Event-driven hedge funds differ from other funds because they rely on specific “hard catalysts,” such as acquisitions and divestitures.
A long/short equity fund could find an undervalued company, like it for reasons A, B, and C, and argue that its price will increase by 50%.
It doesn’t necessarily need “hard catalysts”; they could be softer or more speculative, such as the expectation that the company will announce higher growth for the year.
If this fund is right, the company’s price may increase by 50%.
But even if the specific catalysts never materialize, the stock price might still increase by 20% or 30%.
By contrast, an event-driven fund would never bet on such a situation.
Instead, the fund would look for a company that has announced plans for a specific action, such as a spin-off of one division, and use this logic to invest:
- “If this spin-off happens and we’re right about the new company’s value, we could potentially earn 50% by buying the parent company’s shares.”
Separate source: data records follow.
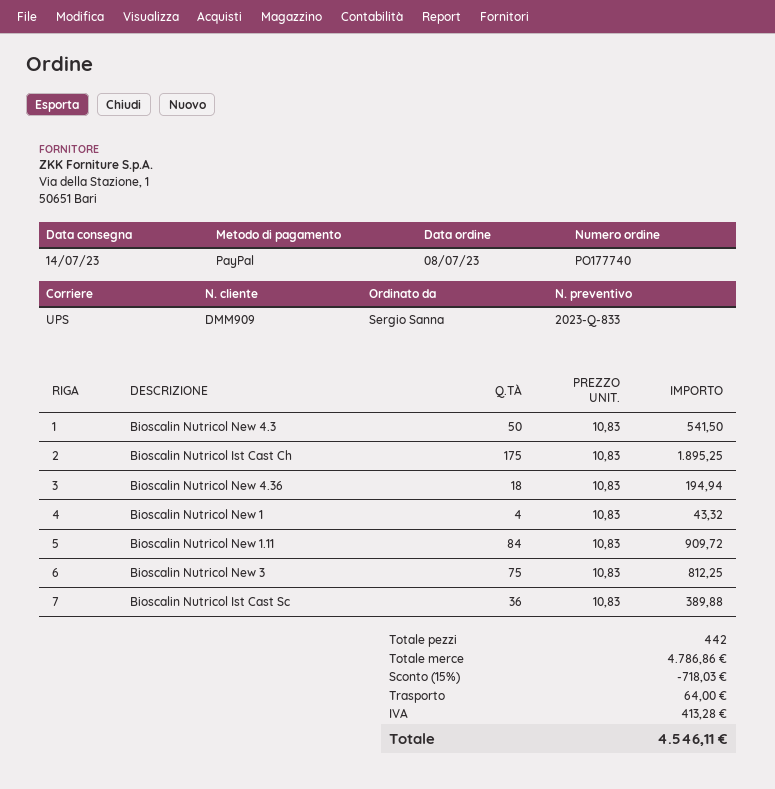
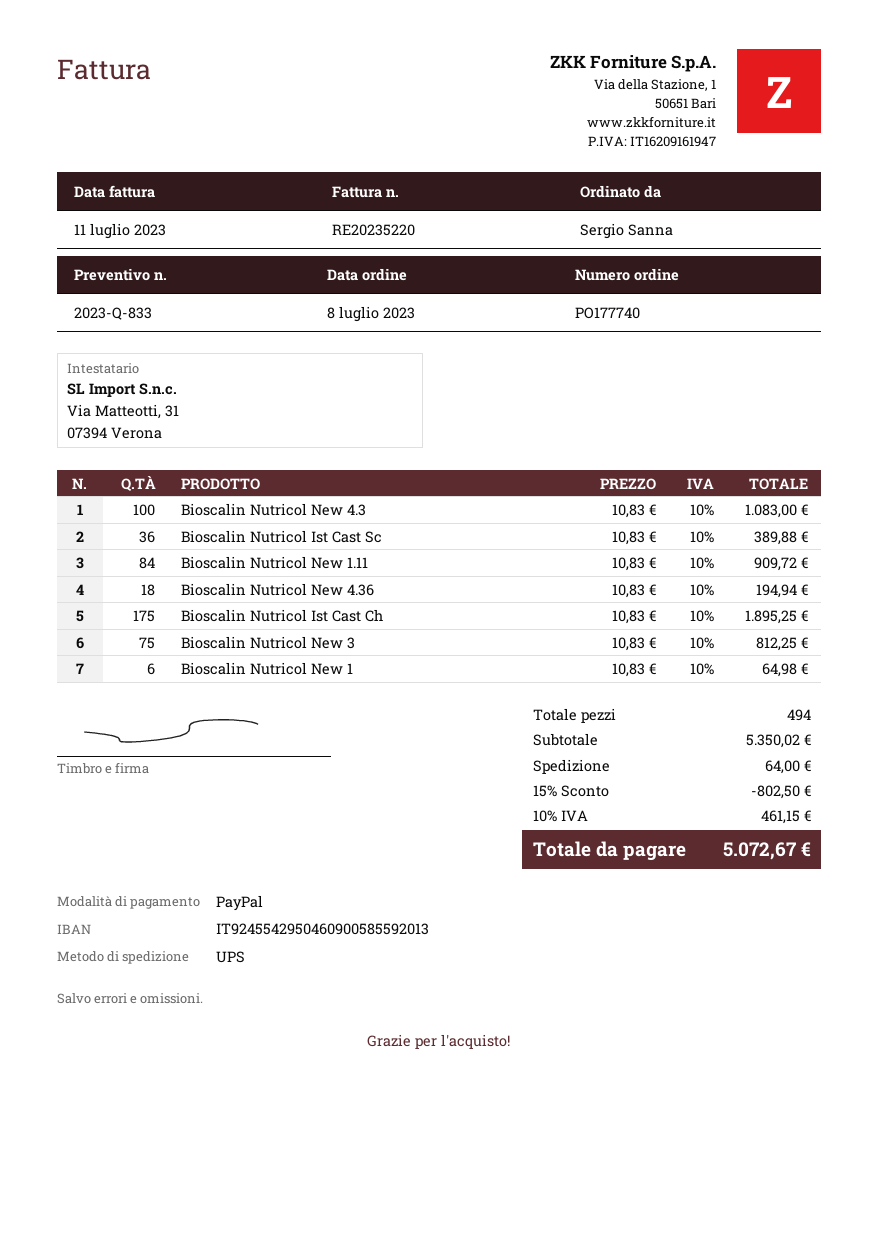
Bioscalin Nutricol New 4.3: 50 x 10.83 = 541.50 -> 100 x 10.83 = 1083.00
Bioscalin Nutricol New 1: 4 x 10.83 = 43.32 -> 6 x 10.83 = 64.98
total quantity: 442 -> 494
subtotal: 4786.86 -> 5350.02
discount: 15% = 718.03 -> 15% = 802.50
tax: 413.28 -> 461.15
total: 4546.11 -> 5072.67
- “But if we’re wrong, and the spin-off doesn’t happen or gets done at a lower valuation, the parent company’s share price would fall by only 10%.”
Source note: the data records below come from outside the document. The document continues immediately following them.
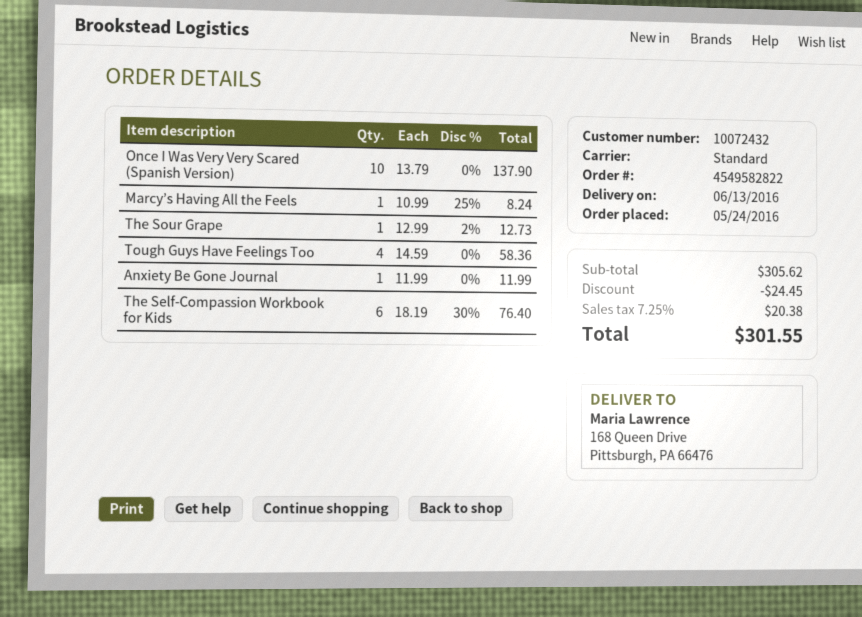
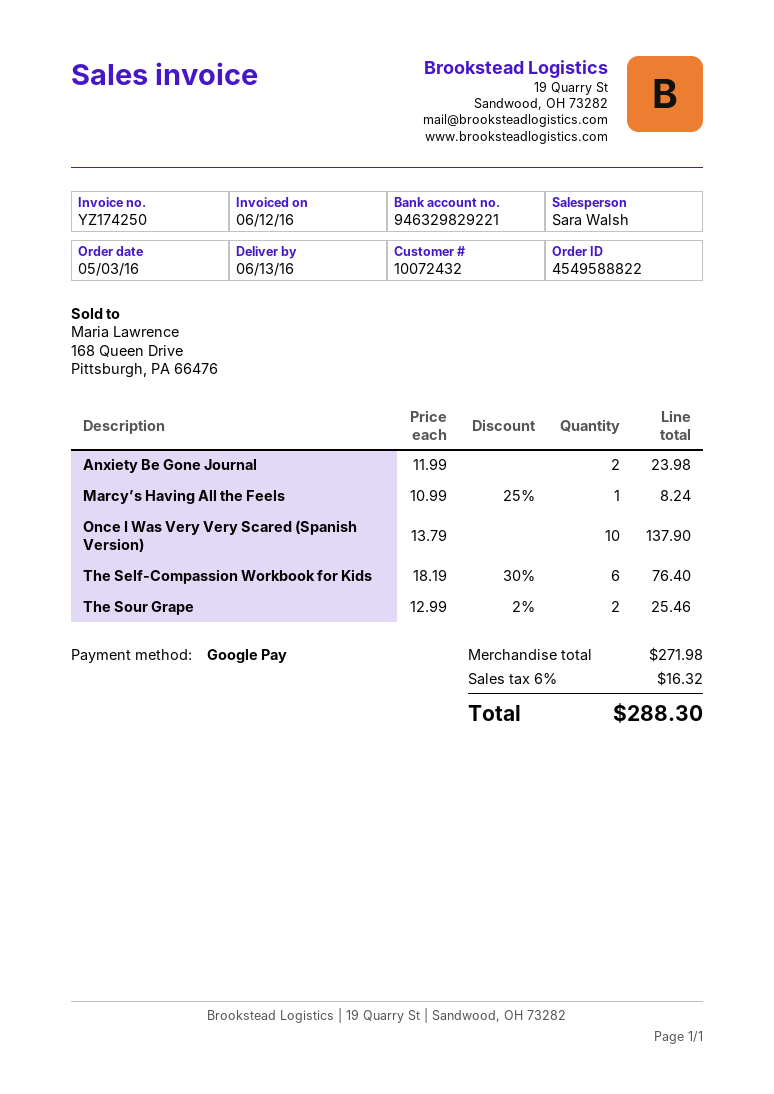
order number: 4549582822 -> 4549588822
order date: 2016-05-24 -> 2016-05-03
The Sour Grape: 1 x 12.99 - 2% = 12.73 -> 2 x 12.99 - 2% = 25.46
Tough Guys Have Feelings Too: 4 x 14.59 = 58.36 -> none
Anxiety Be Gone Journal: 1 x 11.99 = 11.99 -> 2 x 11.99 = 23.98
subtotal: 305.62 -> 271.98
discount: 24.45 -> none
tax: 7.25% = 20.38 -> 6% = 16.32
total: 301.55 -> 288.30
It’s 50% upside and 10% downside, so a fund specializing in this strategy might invest.
According to Preqin data, event-driven funds represent 8% of all hedge fund strategies, roughly the 3rd largest category:
Types of Event-Driven Hedge Funds
Opinions vary on the exact categories, but in this article, I’ll assume there are 4 main types of event-driven hedge funds:
- Merger Arbitrage – These funds bet on mergers and acquisitions closing; most focus on making lots of small, modestly profitable bets while avoiding blowups.
- Special Situations – These funds focus on companies that are spinning off or divesting divisions, reorganizing, or otherwise going through more unusual changes (not just simple acquisitions or capital raises).
- Distressed / Restructuring – These funds invest in the debt or equity of distressed companies or ones entering the bankruptcy process.
- Activist – These funds attempt to create their own catalysts by forcing specific changes at companies and then profiting when the share price increases.
We’ve covered merger arbitrage and activist hedge funds in separate articles, and distressed hedge funds will get their own future article, so I’ll focus on special situations here.
Here’s how these strategies compare on the “trading vs. private equity” spectrum:
The big selling point of the “middle” strategies – special situations and distressed – is that their returns are relatively uncorrelated with the overall market, and they have greater potential upside than something like merger arbitrage.
And unlike activist hedge funds, they don’t have to force the company to do something – instead, they bet on a specific event that has already been announced.
It’s the best of both worlds because they can analyze deals and put money behind their views without grinding through deal processes or forcing changes.
A Sample Event-Driven Hedge Fund Trade
To illustrate how these hedge funds work, I’ll walk through an announced spin-off here – Jacobs Solutions’ plan to divest its Critical Mission Solutions (CMS) division.
Jacobs is a moderate-growth, moderate-margin company in the professional services space, currently trading at 1.2x revenue and 11.5x EBITDA.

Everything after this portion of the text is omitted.